The border of the European Union consists of the land borders that member states of the EU share with non-EU states adjacent to the union. The EU shares land borders with 21 countries and 3 dependencies.

== List ==
The lengths of the borders the European Union and the Overseas Countries and Territories (OCTs) (Note: The Overseas Countries and Territories (OCTs) are not part of the EU but they are associated with it. They depend to varying degrees on the Member States which have sovereignty over them.) share with different countries and territories are listed below. Maritime borders are not included.

=== Countries and dependencies bordering the EU ===

| Country / Dependency | Length | Member states | Notes |
|---|---|---|---|
| Akrotiri and Dhekelia (U.K.) | 156 km (97 mi) | Cyprus | Open border |
| Albania | 212 km (132 mi) | Greece |  |
| Andorra | 118 km (73 mi) | Spain and France | Open border |
| Belarus | 1,176 km (731 mi) | Latvia, Lithuania and Poland |  |
| Bosnia and Herzegovina | 956 km (594 mi) | Croatia |  |
| Brazil | 649 km (403 mi) | France | The border is located in French Guiana |
| Gibraltar (U.K.) | 1.2 km (0.75 mi) | Spain |  |
| Liechtenstein | 34 km (21 mi) | Austria | Open border through Schengen |
| Moldova | 683 km (424 mi) | Romania |  |
| Monaco | 6 km (3.7 mi) | France | Open border |
| Montenegro | 19 km (12 mi) | Croatia |  |
| Morocco | 18.5 km (11.5 mi) | Spain | The border is located in Ceuta, Melilla and Peñón de Vélez de la Gomera |
| North Macedonia | 396 km (246 mi) | Bulgaria and Greece |  |
| Norway | 2,375 km (1,476 mi) | Finland and Sweden | Open border through Schengen |
| Russia | 2,435 km (1,513 mi) | Estonia, Finland, Latvia, Lithuania and Poland |  |
| San Marino | 37 km (23 mi) | Italy | Open border |
| Serbia | 1,353 km (841 mi) | Bulgaria, Hungary, Croatia and Romania |  |
| Sint Maarten (Kingdom of the Netherlands) | 16 km (9.9 mi) | France | Open border; located in Saint Martin |
| Suriname | 556 km (345 mi) | France | The border is located in French Guiana |
| Switzerland | 1,729 km (1,074 mi) | Germany, Austria, France and Italy | Open border through Schengen |
| Turkey | 415 km (258 mi) | Bulgaria and Greece |  |
| Ukraine | 1,324 km (823 mi) | Hungary, Poland, Romania and Slovakia |  |
| United Kingdom | 499 km (310 mi) | Ireland and France | Open border with Ireland through the Common Travel Area |
| Vatican City | 3.5 km (2.2 mi) | Italy | Open border |

=== Countries and dependencies bordering Overseas Countries and Territories ===

| Country / Dependency | Length | OCTs | Notes |
| Canada | 1,280 m (4,200 ft) | Greenland (Kingdom of Denmark) | Located in Hans Island |
| Australian Antarctic Territory (Australia) | N/A | French Southern and Antarctic Lands (France) | Located in Antarctica. Most countries do not recognize Antarctic territorial claims |
British Antarctic Territory (U.K.)
Queen Maud Land (Norway)
Ross Dependency (New Zealand)
Argentine Antarctica (Argentina)
Chilean Antarctic Territory (Chile)

=== Disputed territory ===

The northern part of Cyprus is legally part of the EU, but the terms of the acquis communautaire, the EU's body of laws, have been suspended due to it being under the control of the Turkish Republic of Northern Cyprus, a self-proclaimed de facto state which is recognized only by Turkey. The two entities are separated by the United Nations Buffer Zone in Cyprus, which serves as a de facto boundary between them.

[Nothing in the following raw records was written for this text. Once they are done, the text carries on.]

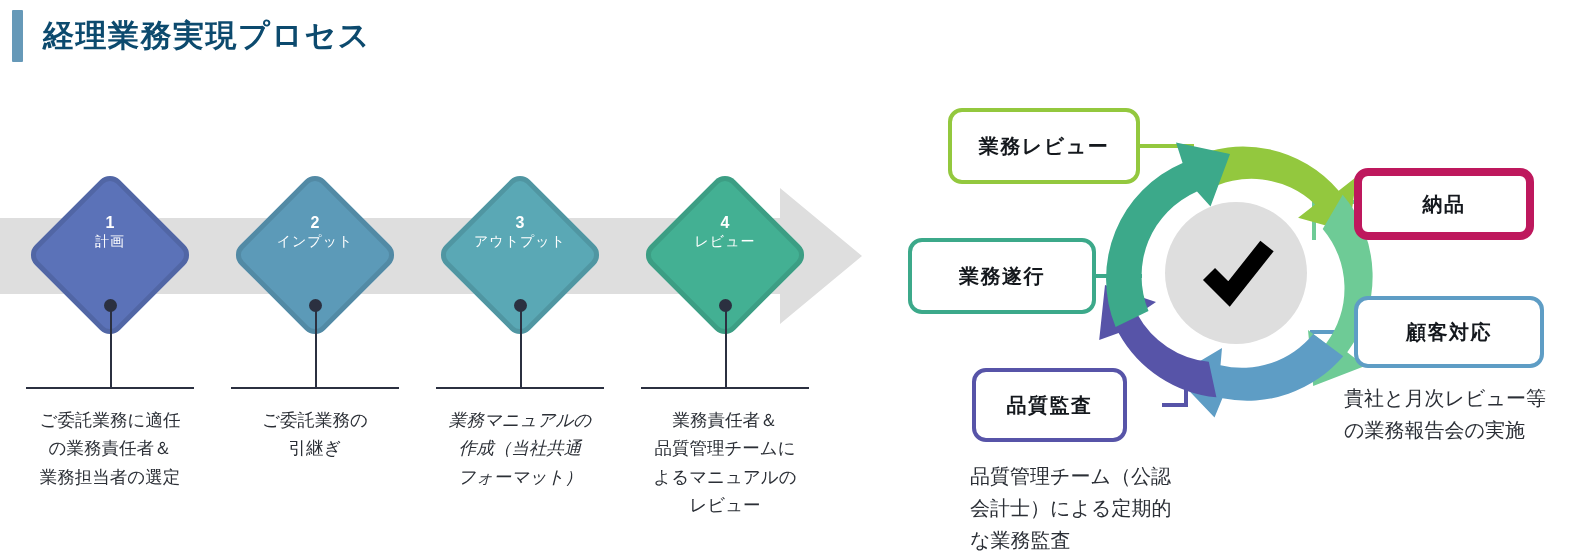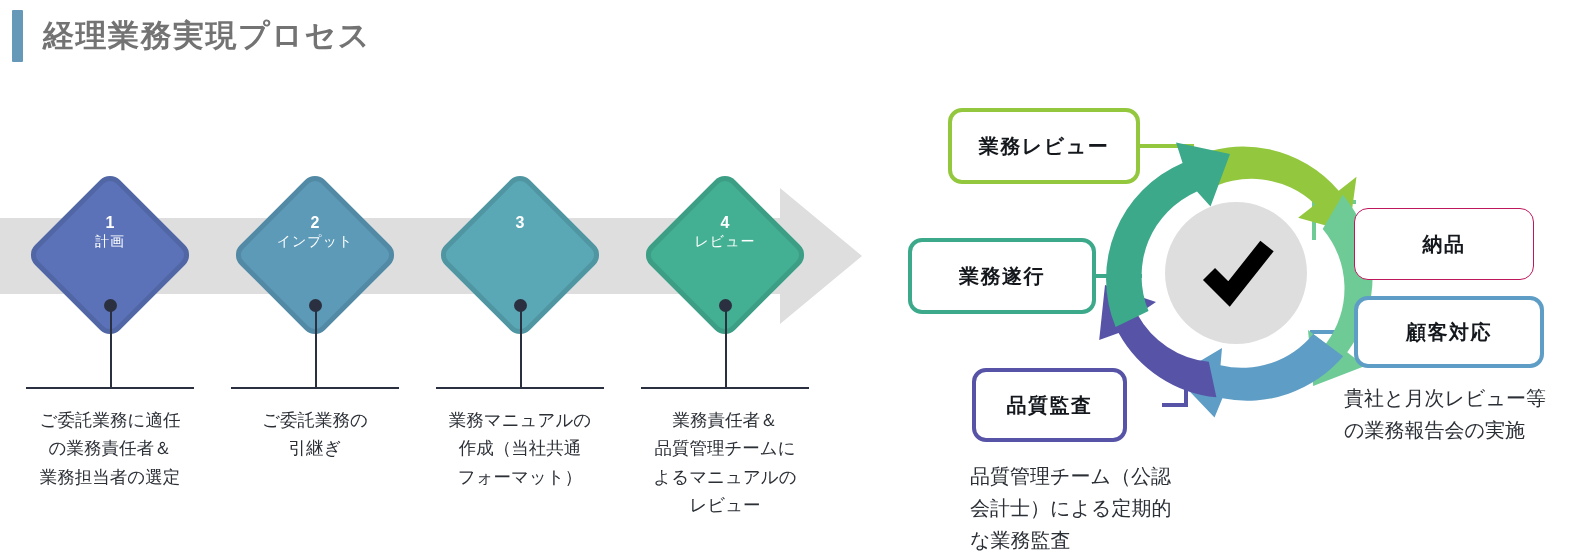--- a/index.html
+++ b/index.html
@@ -36,7 +36,7 @@
     margin-left: 20px;
     font-size: 31px;
     font-weight: bold;
-    color: #737373;
+    color: #0c4a6e;
     letter-spacing: 1.5px;
     white-space: nowrap;
   }

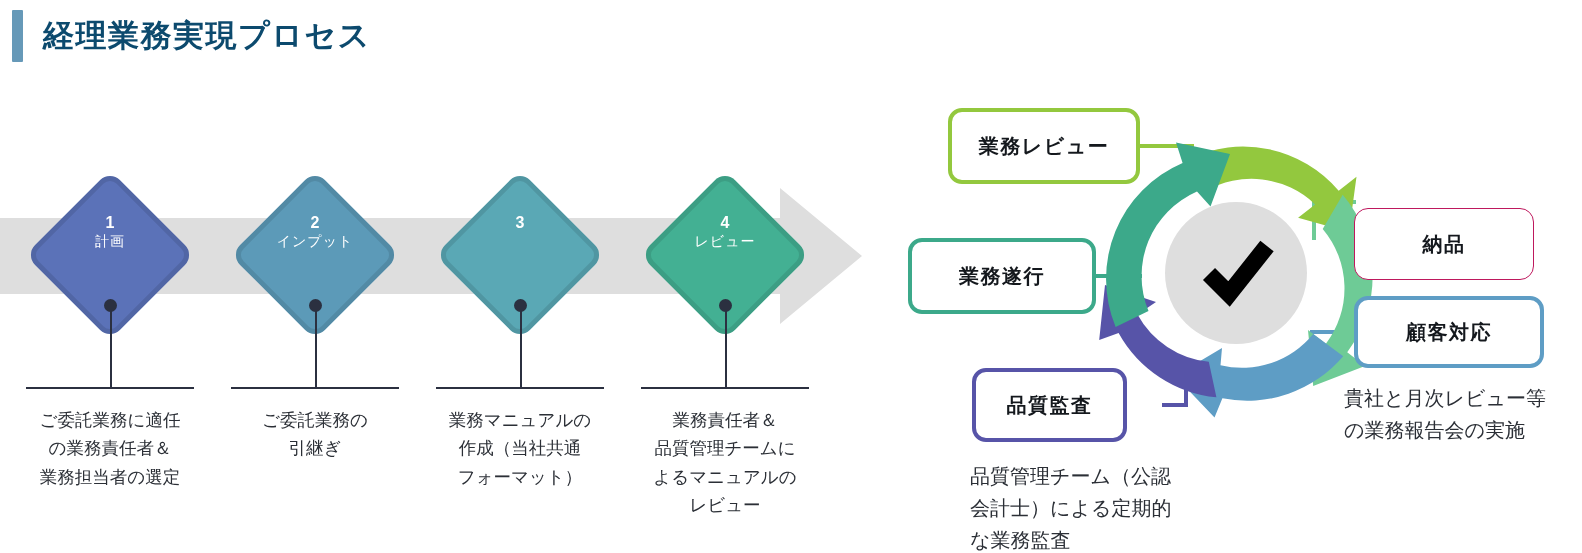--- a/index.html
+++ b/index.html
@@ -332,7 +332,7 @@
     <span>業務遂行</span>
   </div>
 
-  <div class="node-box" style="left:464px; top:88px; width:180px; height:72px; border:1px solid #be185d;margin-top:40px;">
+  <div class="node-box" style="left:464px; top:88px; width:180px; height:72px; border:8px solid #be185d;">
     <span>納品</span>
   </div>
 

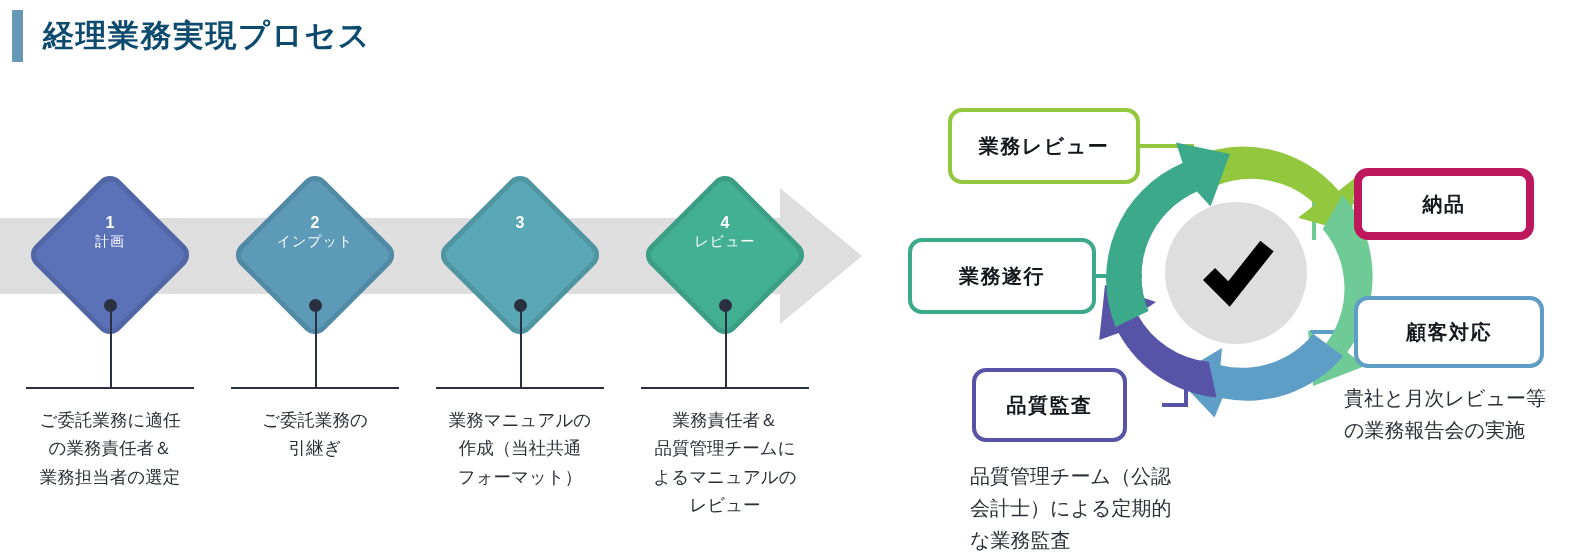--- a/index.html
+++ b/index.html
@@ -234,6 +234,7 @@
       <div class="diamond-inner-shade"></div>
       <div class="diamond-text">
         <span class="diamond-num">3</span>
+        <span class="diamond-label">アウトプット</span>
       </div>
     </div>
     <div class="stem-dot"></div>

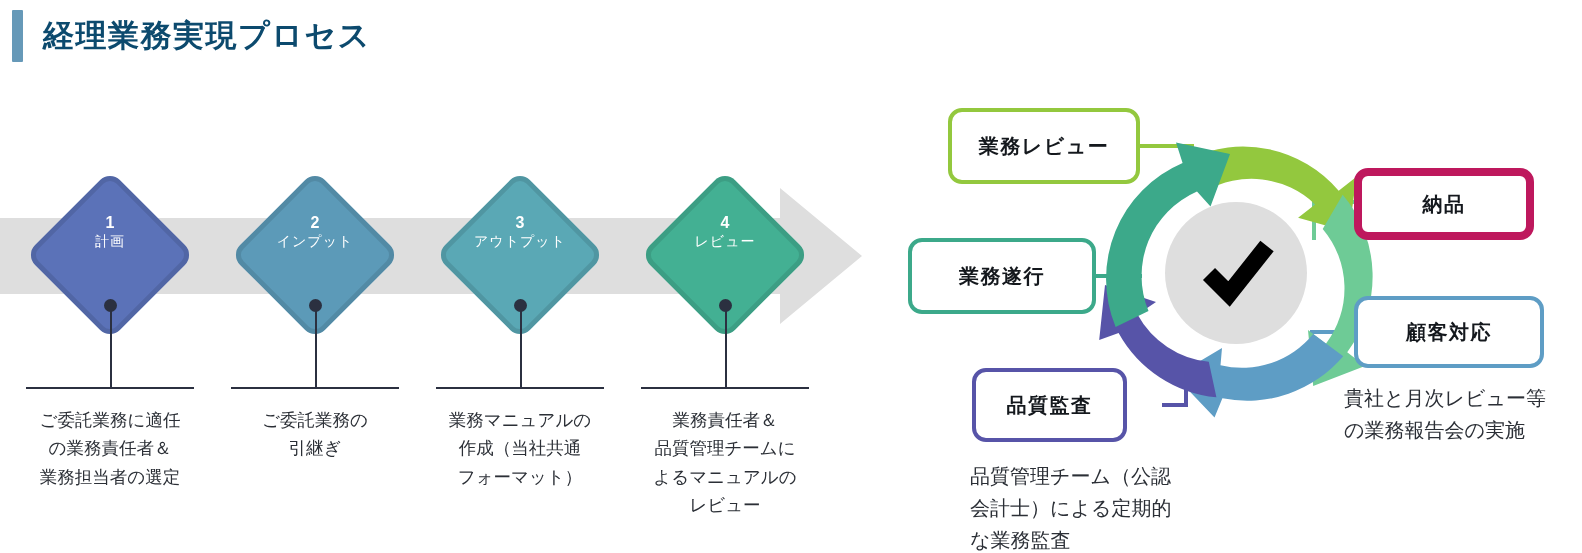--- a/index.html
+++ b/index.html
@@ -240,7 +240,7 @@
     <div class="stem-dot"></div>
     <div class="stem-line"></div>
     <div class="underline"></div>
-    <div class="caption" style="white-space:pre-line;">業務マニュアルの
+    <div class="caption" style="white-space:pre-line;font-style:italic;">業務マニュアルの
 作成（当社共通
 フォーマット）</div>
   </div>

== Border status and cooperation ==

In 2004 the European Union developed the European Neighbourhood Policy (ENP) for the promotion of cooperation between the EU and its neighbours to the east and south of the European territory of the EU (i.e., excluding its outermost regions outside of Europe), which, in part, includes the Cross-Border Cooperation programme aimed at the promotion of economic development in border areas and ensuring border security.

== External border control ==

The Border and Coast Guard Agency, more commonly known as Frontex, was established in 2004. Its main task is external border control of the Schengen Area. Most of its activities are coordinated with the coast and border guards of member states.
== Candidate countries ==
===Turkey===
Should Turkey, which is a candidate for EU membership, accede to the EU, Armenia, Nakhchivan Autonomous Republic, which is part of Azerbaijan, Georgia, Iran, Iraq, and Syria will be a border neighbors with the European Union.